In another fraud-rich environment, medical insurers are increasingly advised to approach data collection as a story. Just a few months ago, when IT Business Edge’s Loraine Lawson wrote about the data storytelling concept, it was described as the “domain of research institutes and Web 2.0 companies.” Now, insurance companies, or “payers,” writes Dina Overland at FierceHealthPayer, are focused on predictive analytics as a group, and “structuring the data like a reader might chart pages of a complex narrative in a book.” And insurers, she quotes Mark Golberg, general manager of the provider, payer and ACO sectors at Recombinant by Deloitte, should expand the data sets by taking “advantage of certain social media sites like StreetRx and Twitter for pricing and doctor information.”

In financial services, where the total damage from credit card fraud has reached some $5.55 billion, banks and financial services are deep into aggregating data from multiple sources, including social media, to profile customers’ behavior and detect fraud, writes Cognizant’s Karthik Krishnamurthy at Banktech.com. And by layering this clustering of data from social sources with agile systems that learn from each other, the percentage of false positives in fraud detection is going down–a key improvement metric for customer service.
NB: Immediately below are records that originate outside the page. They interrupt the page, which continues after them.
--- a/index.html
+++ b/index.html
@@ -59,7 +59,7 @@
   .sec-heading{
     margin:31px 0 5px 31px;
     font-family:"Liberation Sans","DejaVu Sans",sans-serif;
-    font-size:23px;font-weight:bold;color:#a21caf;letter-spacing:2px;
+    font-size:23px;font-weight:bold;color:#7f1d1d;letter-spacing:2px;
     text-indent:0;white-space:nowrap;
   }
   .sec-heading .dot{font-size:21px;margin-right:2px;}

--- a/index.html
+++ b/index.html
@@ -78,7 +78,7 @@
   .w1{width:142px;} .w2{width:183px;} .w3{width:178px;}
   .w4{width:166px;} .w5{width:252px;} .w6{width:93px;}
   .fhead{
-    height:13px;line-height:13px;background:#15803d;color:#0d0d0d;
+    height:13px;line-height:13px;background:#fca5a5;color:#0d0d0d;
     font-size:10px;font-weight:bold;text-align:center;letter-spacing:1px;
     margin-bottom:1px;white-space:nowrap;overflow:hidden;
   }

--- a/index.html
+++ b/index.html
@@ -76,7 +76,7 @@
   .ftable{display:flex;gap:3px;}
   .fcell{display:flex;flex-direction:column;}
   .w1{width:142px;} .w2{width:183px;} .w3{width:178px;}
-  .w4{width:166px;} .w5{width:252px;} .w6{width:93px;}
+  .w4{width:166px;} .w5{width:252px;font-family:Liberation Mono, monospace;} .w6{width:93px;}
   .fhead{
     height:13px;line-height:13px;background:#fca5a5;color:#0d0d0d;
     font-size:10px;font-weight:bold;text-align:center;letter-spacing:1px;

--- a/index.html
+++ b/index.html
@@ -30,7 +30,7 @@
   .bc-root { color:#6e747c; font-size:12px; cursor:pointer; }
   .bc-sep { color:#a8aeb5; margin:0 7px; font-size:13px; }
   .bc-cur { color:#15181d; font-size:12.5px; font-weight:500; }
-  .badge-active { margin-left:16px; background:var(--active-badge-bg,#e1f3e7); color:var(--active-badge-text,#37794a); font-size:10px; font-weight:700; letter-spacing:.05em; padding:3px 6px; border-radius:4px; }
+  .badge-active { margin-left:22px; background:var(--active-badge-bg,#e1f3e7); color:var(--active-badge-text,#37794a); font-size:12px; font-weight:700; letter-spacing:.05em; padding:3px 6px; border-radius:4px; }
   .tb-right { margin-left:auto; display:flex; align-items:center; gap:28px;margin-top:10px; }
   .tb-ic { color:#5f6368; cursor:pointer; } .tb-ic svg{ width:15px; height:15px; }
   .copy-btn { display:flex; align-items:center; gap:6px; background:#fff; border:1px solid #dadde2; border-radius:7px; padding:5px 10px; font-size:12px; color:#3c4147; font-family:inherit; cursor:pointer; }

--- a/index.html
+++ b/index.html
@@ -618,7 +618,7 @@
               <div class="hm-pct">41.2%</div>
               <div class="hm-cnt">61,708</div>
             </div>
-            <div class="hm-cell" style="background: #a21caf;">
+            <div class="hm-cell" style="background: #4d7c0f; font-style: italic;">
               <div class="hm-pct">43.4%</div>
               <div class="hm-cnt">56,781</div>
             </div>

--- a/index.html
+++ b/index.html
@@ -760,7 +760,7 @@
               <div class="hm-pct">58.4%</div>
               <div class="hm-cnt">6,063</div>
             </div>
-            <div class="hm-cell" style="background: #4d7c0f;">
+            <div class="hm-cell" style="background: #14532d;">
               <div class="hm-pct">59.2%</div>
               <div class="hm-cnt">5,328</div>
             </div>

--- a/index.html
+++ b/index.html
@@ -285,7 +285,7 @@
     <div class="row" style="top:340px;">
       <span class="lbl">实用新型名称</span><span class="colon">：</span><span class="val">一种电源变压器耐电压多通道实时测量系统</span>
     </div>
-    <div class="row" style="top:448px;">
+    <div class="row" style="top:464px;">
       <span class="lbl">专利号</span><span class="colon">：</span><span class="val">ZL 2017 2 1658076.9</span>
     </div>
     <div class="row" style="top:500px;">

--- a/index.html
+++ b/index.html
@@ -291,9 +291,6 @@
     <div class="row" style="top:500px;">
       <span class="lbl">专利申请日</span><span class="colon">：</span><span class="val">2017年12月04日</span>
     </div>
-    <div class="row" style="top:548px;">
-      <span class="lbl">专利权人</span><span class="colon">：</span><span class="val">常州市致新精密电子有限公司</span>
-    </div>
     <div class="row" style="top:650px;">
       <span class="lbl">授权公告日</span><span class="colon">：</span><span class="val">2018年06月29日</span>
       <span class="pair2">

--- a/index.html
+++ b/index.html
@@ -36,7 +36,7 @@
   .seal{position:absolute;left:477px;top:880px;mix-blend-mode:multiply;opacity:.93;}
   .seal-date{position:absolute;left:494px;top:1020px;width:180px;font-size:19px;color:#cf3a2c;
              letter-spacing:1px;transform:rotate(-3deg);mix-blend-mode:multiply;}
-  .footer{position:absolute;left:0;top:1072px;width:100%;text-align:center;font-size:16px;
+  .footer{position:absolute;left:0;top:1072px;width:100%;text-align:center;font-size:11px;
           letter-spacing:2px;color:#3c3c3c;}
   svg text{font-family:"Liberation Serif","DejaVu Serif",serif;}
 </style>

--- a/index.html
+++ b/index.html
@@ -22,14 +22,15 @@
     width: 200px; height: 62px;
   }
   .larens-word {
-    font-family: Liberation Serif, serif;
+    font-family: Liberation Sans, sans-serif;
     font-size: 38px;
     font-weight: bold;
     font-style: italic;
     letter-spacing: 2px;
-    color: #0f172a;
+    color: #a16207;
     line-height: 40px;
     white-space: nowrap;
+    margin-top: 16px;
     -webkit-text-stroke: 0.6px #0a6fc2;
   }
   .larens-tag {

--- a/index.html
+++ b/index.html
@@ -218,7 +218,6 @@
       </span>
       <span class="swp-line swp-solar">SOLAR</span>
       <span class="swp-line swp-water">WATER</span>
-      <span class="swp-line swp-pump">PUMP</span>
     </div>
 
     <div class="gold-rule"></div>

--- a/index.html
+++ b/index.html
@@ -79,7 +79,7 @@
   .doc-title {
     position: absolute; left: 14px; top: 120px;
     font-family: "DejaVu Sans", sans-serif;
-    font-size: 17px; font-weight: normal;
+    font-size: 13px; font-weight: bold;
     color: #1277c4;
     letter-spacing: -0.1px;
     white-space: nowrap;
It’s most definitely a race against the large-scale fraudsters, writes Krishnamurthy:

“… big data will help deal with the globalization of fraud itself. On a global scale criminals are developing fraud tactics and scenarios driven by data and analytics. They use data to probe for weaknesses and monitor the ‘success’ of fraud programs they initiate. As computing resources become cheaper and faster in an internet world where a ‘location’ is very much a virtual presence, criminal enterprises can move operations in a borderless digital world.”